The Wurn Technique® (patent pending) is a manual physical therapy without the drugs often associated with medical techniques. In a recently published peer reviewed study, it relieved or eliminated intercourse pain in 96% of the women treated, and showed statistically significant improvements in all six major areas of sexual function: (desire, arousal, lubrication, orgasm, satisfaction, and pain). Of the 23 women who received the therapy, 78% reported increased desire and 56% reported increased orgasms on their post treatment study surveys.

According to the Wurns, most patients begin to notice pain relief within the first few hours of therapy. By the end of the one-week program (available at Clear Passage Therapies® clinics) pain significantly decreased or was eliminated in all but one study patient.

In addition to decreasing intercourse pain and improving orgasms, peer reviewed published studies show increased pregnancies in women diagnosed infertile, after this therapy.

About Clear Passage:

Clear Passage Therapies® has clinics in California, Florida, and Iowa. Most patients fly in for the one-week course of therapy. Information is available at http://www.clearpassage.com/ or toll free at 1-866-222-9437.

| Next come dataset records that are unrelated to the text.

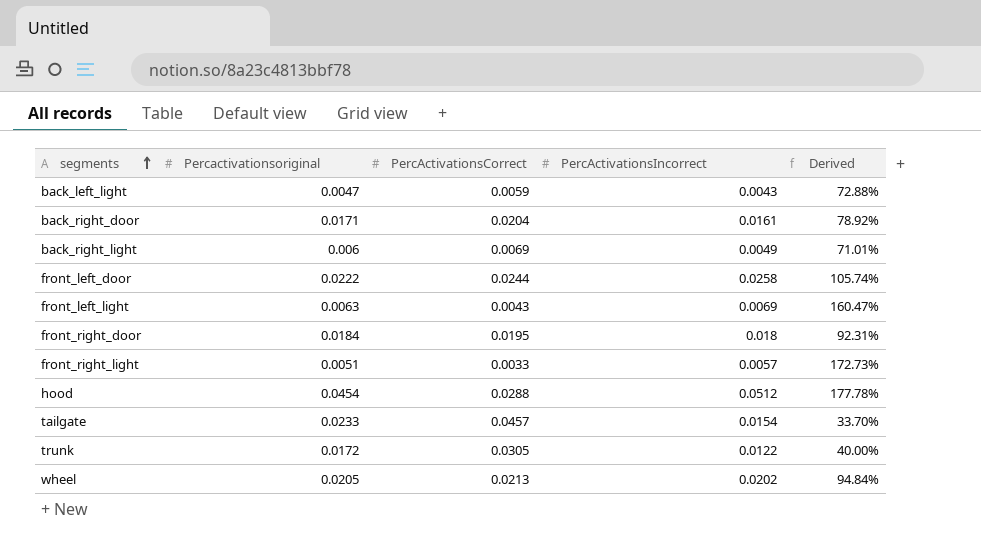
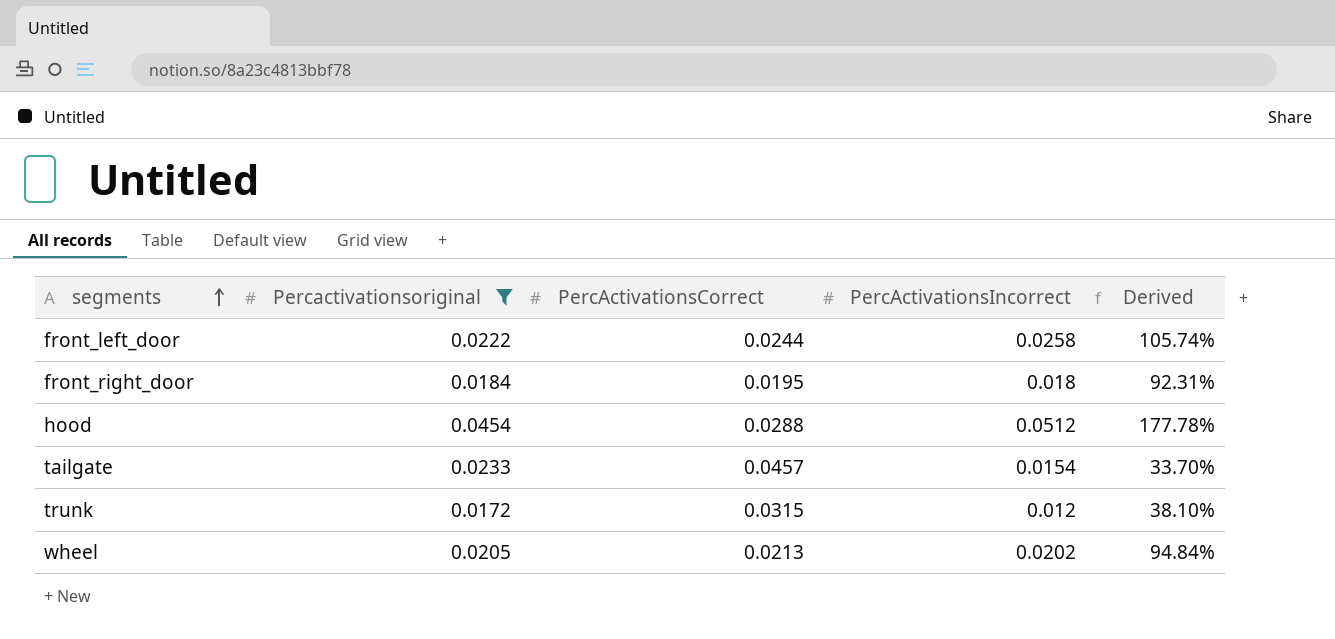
filter: none -> Percactivationsoriginal >= 0.0172
trunk | PercActivationsCorrect: 0.0305 -> 0.0315
trunk | PercActivationsIncorrect: 0.0122 -> 0.012
trunk | Derived: 40.00% -> 38.10%

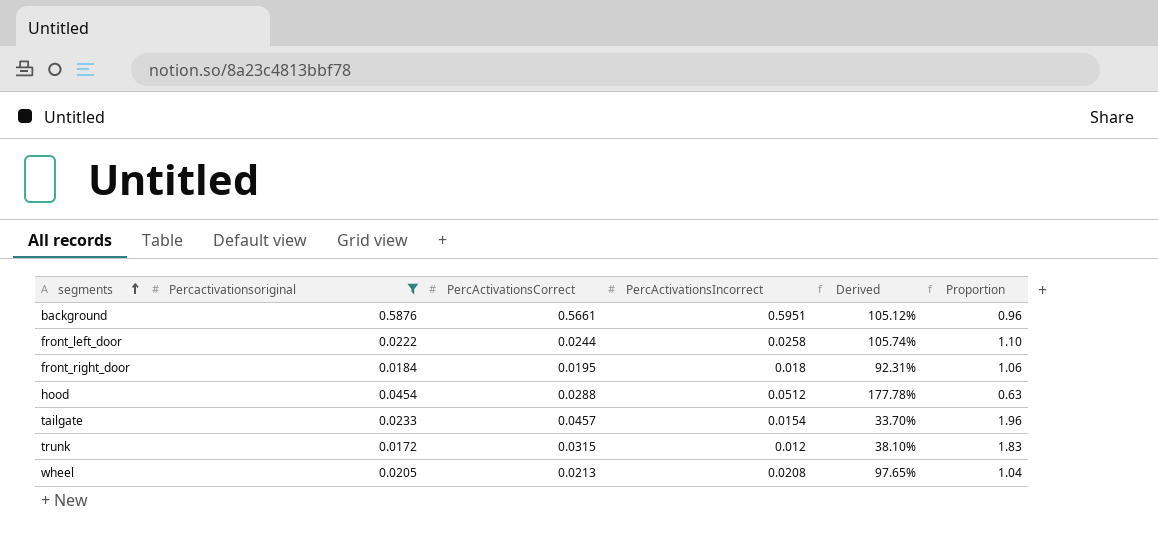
column Proportion | formula: none -> [PercActivationsCorrect] / [Percactivationsoriginal]
row background: none -> 0.5876 | 0.5661 | 0.5951 | 105.12% | 0.96
wheel | PercActivationsIncorrect: 0.0202 -> 0.0208
wheel | Derived: 94.84% -> 97.65%

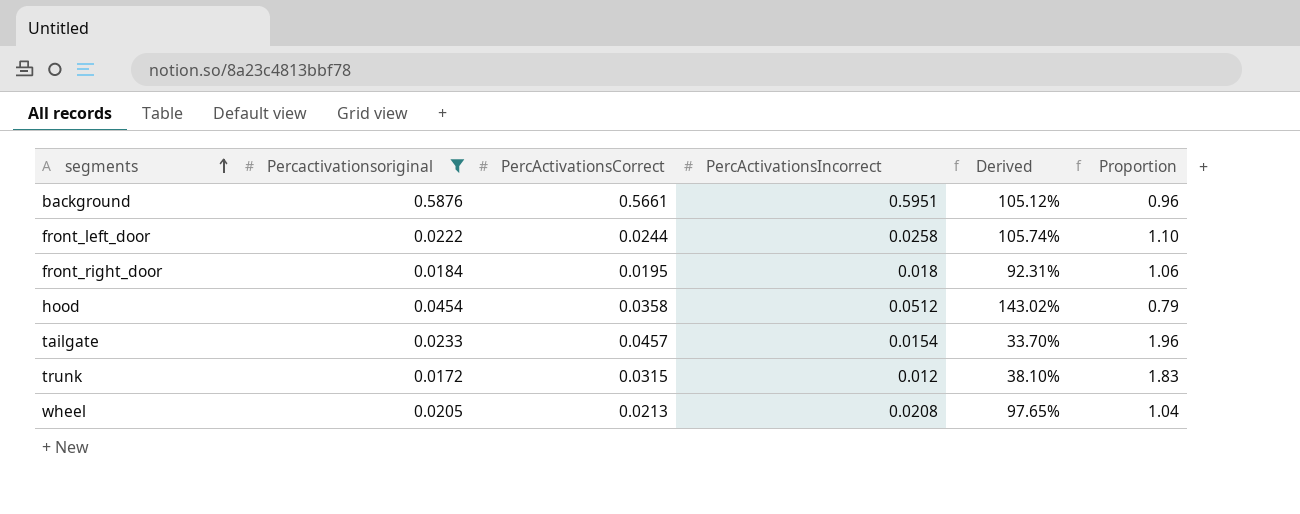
hood | PercActivationsCorrect: 0.0288 -> 0.0358
hood | Derived: 177.78% -> 143.02%
hood | Proportion: 0.63 -> 0.79

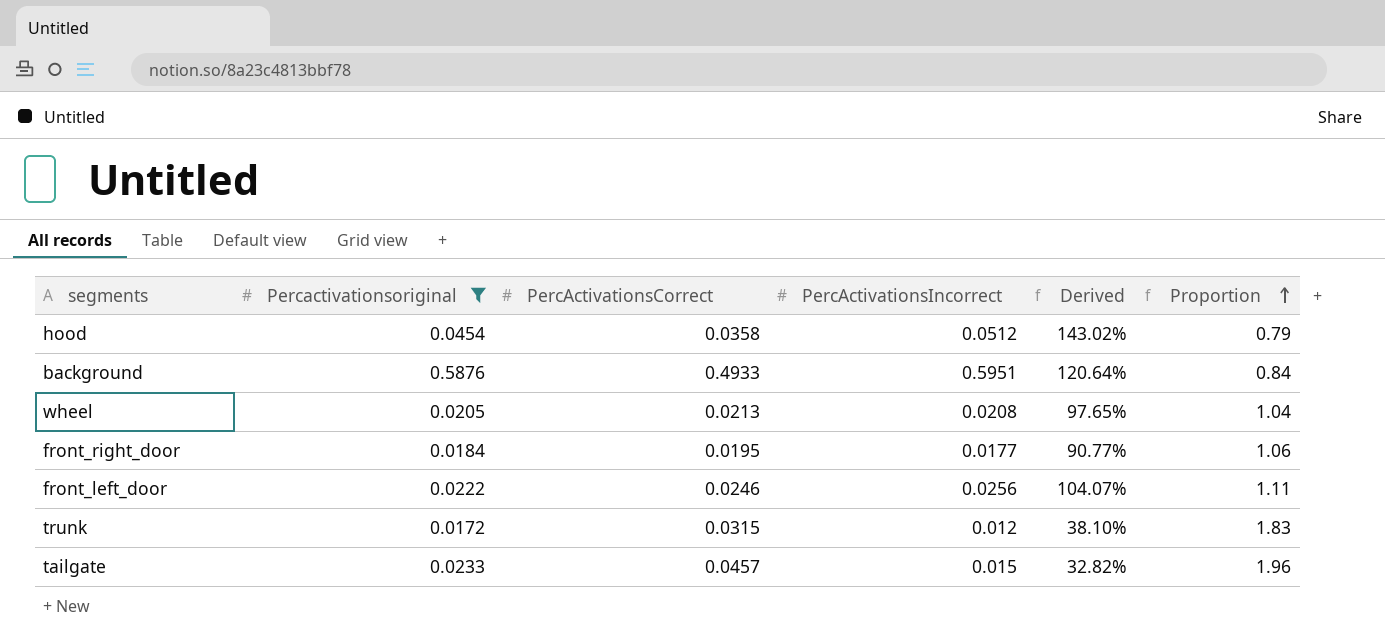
row order: segments ascending -> Proportion ascending
background | PercActivationsCorrect: 0.5661 -> 0.4933
background | Derived: 105.12% -> 120.64%
background | Proportion: 0.96 -> 0.84
front_right_door | PercActivationsIncorrect: 0.018 -> 0.0177
front_right_door | Derived: 92.31% -> 90.77%
front_left_door | PercActivationsCorrect: 0.0244 -> 0.0246
front_left_door | PercActivationsIncorrect: 0.0258 -> 0.0256
front_left_door | Derived: 105.74% -> 104.07%
front_left_door | Proportion: 1.10 -> 1.11
tailgate | PercActivationsIncorrect: 0.0154 -> 0.015
tailgate | Derived: 33.70% -> 32.82%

Belinda Wurn, PT graduated summa cum laude with a B.S. in physical therapy from the University of Florida in 1975. She and her husband, massage therapist Larry Wurn, owned a network of chronic pain clinics as they developed their work treating pelvic pain and female infertility. Belinda is considered an expert in causes and treatments of various types of sexual dysfunction including decreased orgasm, desire, arousal, lubrication and satisfaction and painful intercourse. She has co-authored studies about improving natural and IVF (in vitro fertilization) pregnancy rates in women diagnosed infertile.

Larry Wurn, LMT studied manual therapy with several recognized experts in manual therapy to help treat Belinda for pain and dysfunction following surgery and pelvic radiation. Prior to their development, Belinda had been unable to find relief with traditional medical care. As Larry progressed in his education, he and Belinda developed new techniques to help relieve pain and improve reproductive function, including fertility.

Research studies: Belinda and Larry were joined by scientists and research physicians who became fascinated with the results they saw with this new therapy. To date, the group has published three studies in WebMD’s internationally recognized peer-reviewed journal, Medscape General Medicine. These studies were distributed to 2.5 million physician subscribers in 249 countries and were recently accepted into the US Library of Medicine.